> **Problem description**
Return the number of lines below that contain "sort"; nothing else belongs in the reply.

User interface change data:
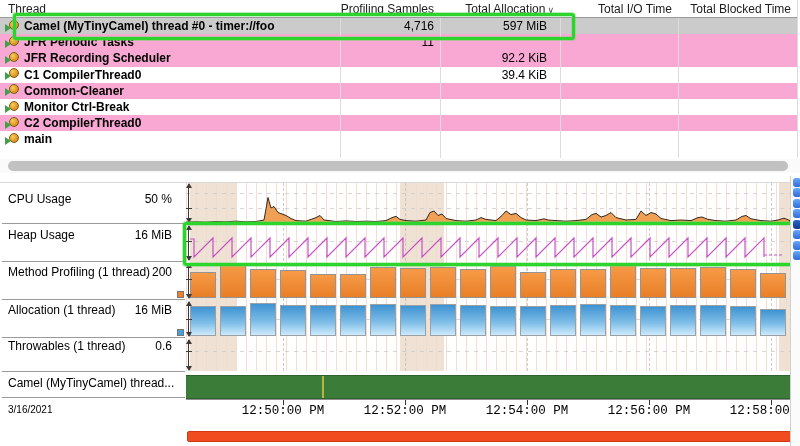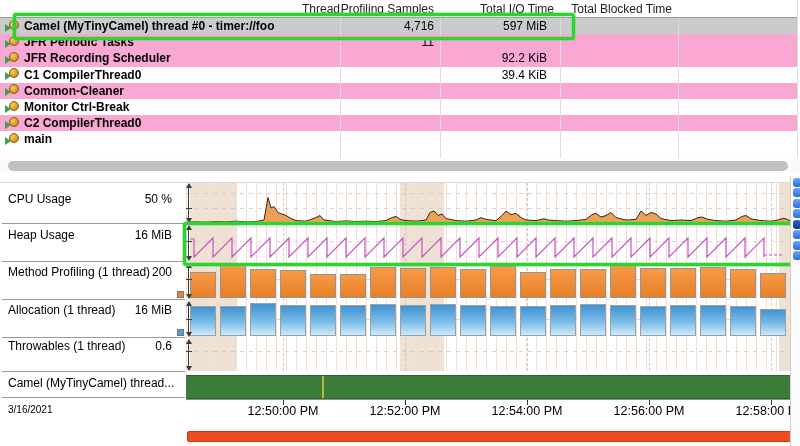--- a/index.html
+++ b/index.html
@@ -5,21 +5,21 @@
   html,body{margin:0;padding:0;background:#fff;}
   #app{position:relative;width:800px;height:446px;overflow:hidden;
        font-family:"Liberation Sans",sans-serif;font-size:12px;color:#000;background:#fff;}
 
   
   .table-panel{position:absolute;left:0;top:0;width:800px;height:174px;background:#fff;}
   .thead{position:absolute;left:0;top:0;width:797px;height:17px;display:grid;
          grid-template-columns:340px 100px 120px 118px 119px;align-items:center;
          border-bottom:1px solid #9b9b9b;background:#fff;z-index:2;}
   .thead .hc{white-space:nowrap;overflow:hidden;color:#1c1c1c;}
-  .hc.left{padding-left:8px;text-align:right;}
+  .hc.left{padding-left:8px;text-align:left;}
   .hc.right{padding-right:6px;text-align:right;}
   .sort-chevron{font-size:9px;color:#444;margin-left:2px;}
   .tbody{position:absolute;left:0;top:18px;width:797px;height:140px;overflow:hidden;}
   .trow{display:grid;grid-template-columns:340px 100px 120px 118px 119px;height:16.2px;
         align-items:center;background:#fff;}
   .trow.stripe{background:#f9a8d4;}
   .trow.selected{background:#cbcbcb;}
   .tname{display:flex;align-items:center;gap:4px;padding-left:5px;font-weight:bold;
          white-space:nowrap;overflow:hidden;}
   .tcell{text-align:right;white-space:nowrap;}
@@ -40,21 +40,21 @@
   
   .bottom-panel{position:absolute;left:0;top:182px;width:800px;height:264px;background:#fff;
                 border-top:1px solid #d9d9d9;}
   .labels-col{position:absolute;left:0;top:0;width:186px;height:264px;}
   .lab-row{position:absolute;left:0;width:186px;}
   .lab-text{position:absolute;left:8px;white-space:nowrap;color:#000;}
   .lab-scale{position:absolute;right:14px;white-space:nowrap;color:#000;}
   .lab-sep{position:absolute;left:2px;width:183px;height:1px;background:#9a9a9a;}
   .chip{position:absolute;right:2px;width:5px;height:5px;border:1px solid #777;}
 
-  .chart-area{position:absolute;left:186px;top:0;width:604px;height:264px;}
+  .chart-area{position:absolute;left:186px;top:0;width:604px;height:264px;font-family:Liberation Mono, monospace;}
   .grid-texture{position:absolute;left:0;top:0;width:604px;height:188px;
      background:repeating-linear-gradient(90deg, rgba(232,165,135,.38) 0 1px, transparent 1px 10px);}
   .band{position:absolute;top:0;height:188px;background:#ecdccb;opacity:.85;}
   .dash-v{position:absolute;top:0;height:188px;width:0;border-left:1px dashed #c2c2c2;opacity:.8;}
   .dash-h{position:absolute;left:0;width:604px;height:1px;opacity:.75;
      background:repeating-linear-gradient(90deg,#c9c9c9 0 4px, transparent 4px 9px);}
   .chart-row{position:absolute;left:0;width:604px;overflow:visible;}
   .vaxis{position:absolute;left:2px;top:1px;bottom:1px;width:1px;background:#3a3a3a;z-index:3;}
   .vaxis:before,.vaxis:after{content:"";position:absolute;left:-2.5px;width:0;height:0;
      border-left:3px solid transparent;border-right:3px solid transparent;}
@@ -83,20 +83,21 @@
 </style>
 </head>
 <body>
 
 <div id="app">
 
   <div class="table-panel">
     <div class="thead">
       <div class="hc left">Thread</div>
       <div class="hc right">Profiling Samples</div>
+      <div class="hc right"><span>Total Allocation</span><span class="sort-chevron">∨</span></div>
       <div class="hc right">Total I/O Time</div>
       <div class="hc right">Total Blocked Time</div>
     </div>
     <div class="tbody" id="tbody">
         <div class="trow selected">
           <div class="tname">
             <span class="thread-icon">
               <span class="tri"></span>
               <span class="coin"></span>
             </span>

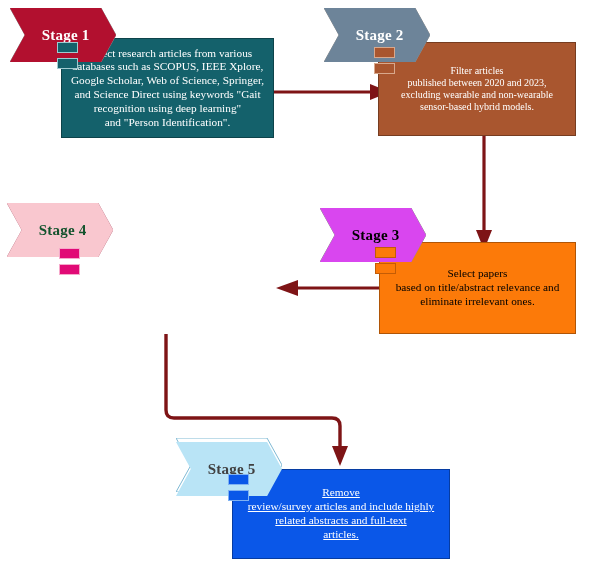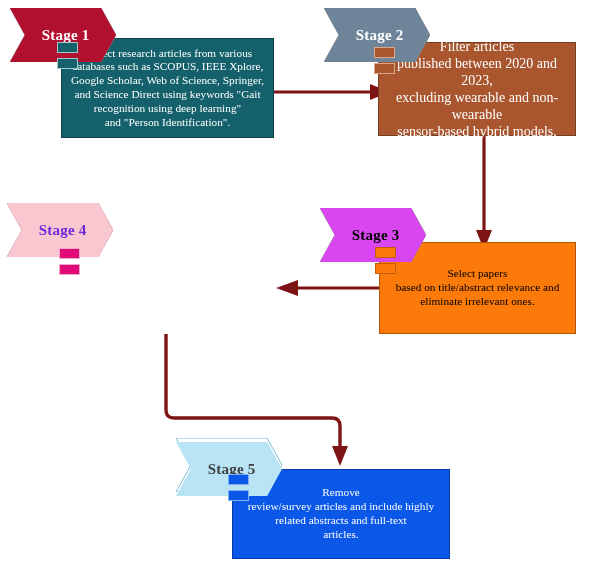--- a/index.html
+++ b/index.html
@@ -128,21 +128,21 @@
 
   <div class="banner-outline" style="left:324px; top:8px;">
     <svg width="106" height="54" viewBox="0 0 106 54">
       <polygon points="0,0 91,0 106,27 91,54 0,54 15,27" fill="none" stroke="#8E8E8E" stroke-width="1"></polygon>
     </svg>
   </div>
   <div class="stage-banner" id="banner-2" style="left:324px; top:8px; width:106px; height:54px; background:#6D8499; color:#FFFFFF; font-size:15px;justify-content:center;">
     <span class="banner-text">Stage 2</span>
   </div>
 
-  <div class="stage-box" id="box-2" style="left:378px; top:42px; width:198px; height:94px; background:#A9562F; color:#FFFFFF; font-size:14px;">
+  <div class="stage-box" id="box-2" style="left:378px; top:42px; width:198px; height:94px; background:#A9562F; color:#FFFFFF; font-size:10px;">
     <span class="box-text">Filter articles
 published between 2020 and 2023,
 excluding wearable and non-wearable
 sensor-based hybrid models.</span>
   </div>
   <div class="tab" style="left:374px; top:47px; width:21px; height:11px; background:#A9562F; border:1.3px solid #D8A88C;"></div>
   <div class="tab" style="left:374px; top:63px; width:21px; height:11px; background:#A9562F; border:1.3px solid #D8A88C;"></div>
 
   <div class="banner-outline" style="left:320px; top:208px;">
     <svg width="106" height="54" viewBox="0 0 106 54">
@@ -159,37 +159,37 @@
 eliminate irrelevant ones.</span>
   </div>
   <div class="tab" style="left:375px; top:247px; width:21px; height:11px; background:#FC7A09; border:1.3px solid #C45C05;"></div>
   <div class="tab" style="left:375px; top:263px; width:21px; height:11px; background:#FC7A09; border:1.3px solid #C45C05;"></div>
 
   <div class="banner-outline" style="left:7px; top:203px;">
     <svg width="106" height="54" viewBox="0 0 106 54">
       <polygon points="0,0 91,0 106,27 91,54 0,54 15,27" fill="none" stroke="#C98A98" stroke-width="1"></polygon>
     </svg>
   </div>
-  <div class="stage-banner" id="banner-4" style="left:7px; top:203px; width:106px; height:54px; background:#F9C7CF; color:#6d28d9; font-size:15px;">
+  <div class="stage-banner" id="banner-4" style="left:7px; top:203px; width:106px; height:54px; background:#F9C7CF; color:#14532d; font-size:15px;">
     <span class="banner-text">Stage 4</span>
   </div>
 
   <div class="tab" style="left:59px; top:248px; width:21px; height:11px; background:#E10A76; border:1.3px solid #F6A9CB;"></div>
   <div class="tab" style="left:59px; top:264px; width:21px; height:11px; background:#E10A76; border:1.3px solid #F6A9CB;"></div>
 
   <div class="banner-outline" style="left:176px; top:438px;">
     <svg width="106" height="54" viewBox="0 0 106 54">
       <polygon points="0,0 91,0 106,27 91,54 0,54 15,27" fill="none" stroke="#7FB9D4" stroke-width="1"></polygon>
     </svg>
   </div>
   <div class="stage-banner" id="banner-5" style="left:176px; top:442px; width:106px; height:54px; background:#B9E4F6; color:#404040; font-size:15px;">
     <span class="banner-text">Stage 5</span>
   </div>
 
-  <div class="stage-box" id="box-5" style="left:232px; top:469px; width:218px; height:90px; background:#0A57E8; color:#FFFFFF; font-size:11.3px;">
+  <div class="stage-box" id="box-5" style="left:232px; top:469px; width:218px; height:90px; background:#0A57E8; color:#FFFFFF; font-size:11.3px;text-decoration:underline;">
     <span class="box-text">Remove
 review/survey articles and include highly
 related abstracts and full-text
 articles.</span>
   </div>
   <div class="tab" style="left:228px; top:474px; width:21px; height:11px; background:#0A57E8; border:1.3px solid #7FB2F2;"></div>
   <div class="tab" style="left:228px; top:490px; width:21px; height:11px; background:#0A57E8; border:1.3px solid #7FB2F2;"></div>
 
 </div>
 

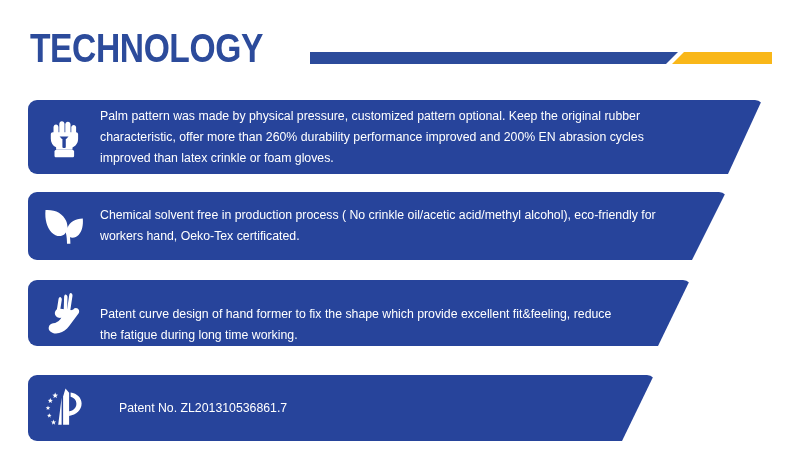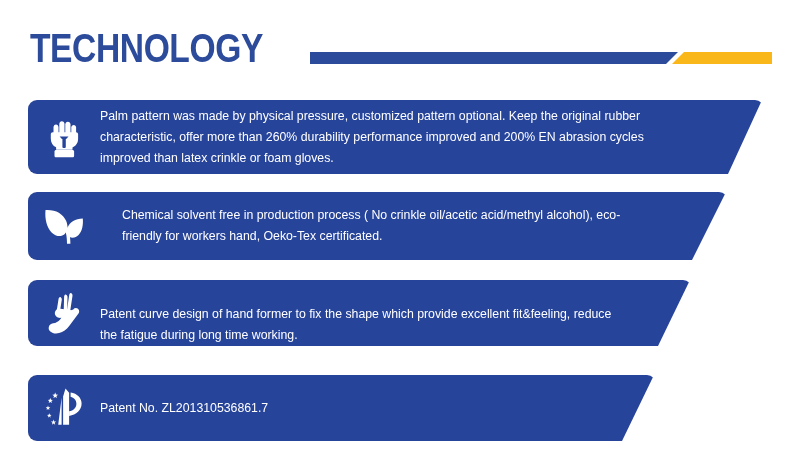--- a/index.html
+++ b/index.html
@@ -81,21 +81,21 @@
     color: #ffffff;
     display: flex;
     align-items: center;
   }
   .feature-row.r1 { top: 8px;   height: 74px;  width: 736px; }
   .feature-row.r2 { top: 100px; height: 68px;  width: 700px; }
   .feature-row.r3 { top: 188px; height: 66px;  width: 664px; }
   .feature-row.r4 { top: 283px; height: 66px;  width: 628px; }
 
   .feature-row.r1 { clip-path: polygon(0 0, 734px 0, 700px 74px, 0 74px); }
-  .feature-row.r2 { clip-path: polygon(0 0, 698px 0, 664px 68px, 0 68px); gap: 22px; }
+  .feature-row.r2 { clip-path: polygon(0 0, 698px 0, 664px 68px, 0 68px); }
   .feature-row.r3 { clip-path: polygon(0 0, 662px 0, 630px 66px, 0 66px); align-items: flex-end; }
   .feature-row.r4 { clip-path: polygon(0 0, 626px 0, 594px 66px, 0 66px); }
 
   .feature-icon {
     flex: 0 0 auto;
     width: 72px;
     height: 100%;
     display: flex;
     align-items: center;
     justify-content: center;
@@ -107,20 +107,21 @@
   .feature-text {
     flex: 1 1 auto;
     padding-right: 70px;
     font-size: 12.3px;
     line-height: 21px;
     color: #ffffff;
     font-family: "Liberation Sans", "DejaVu Sans", sans-serif;
   }
   .feature-text.single {
     line-height: 18px;
+    margin-left: 19px;
   }
 </style>
 </head>
 <body>
 
 <div class="header">
   <div class="header-title">TECHNOLOGY</div>
 
   <div class="rule-wrap">
     <div class="rule-blue"></div>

> **Problem solution**
2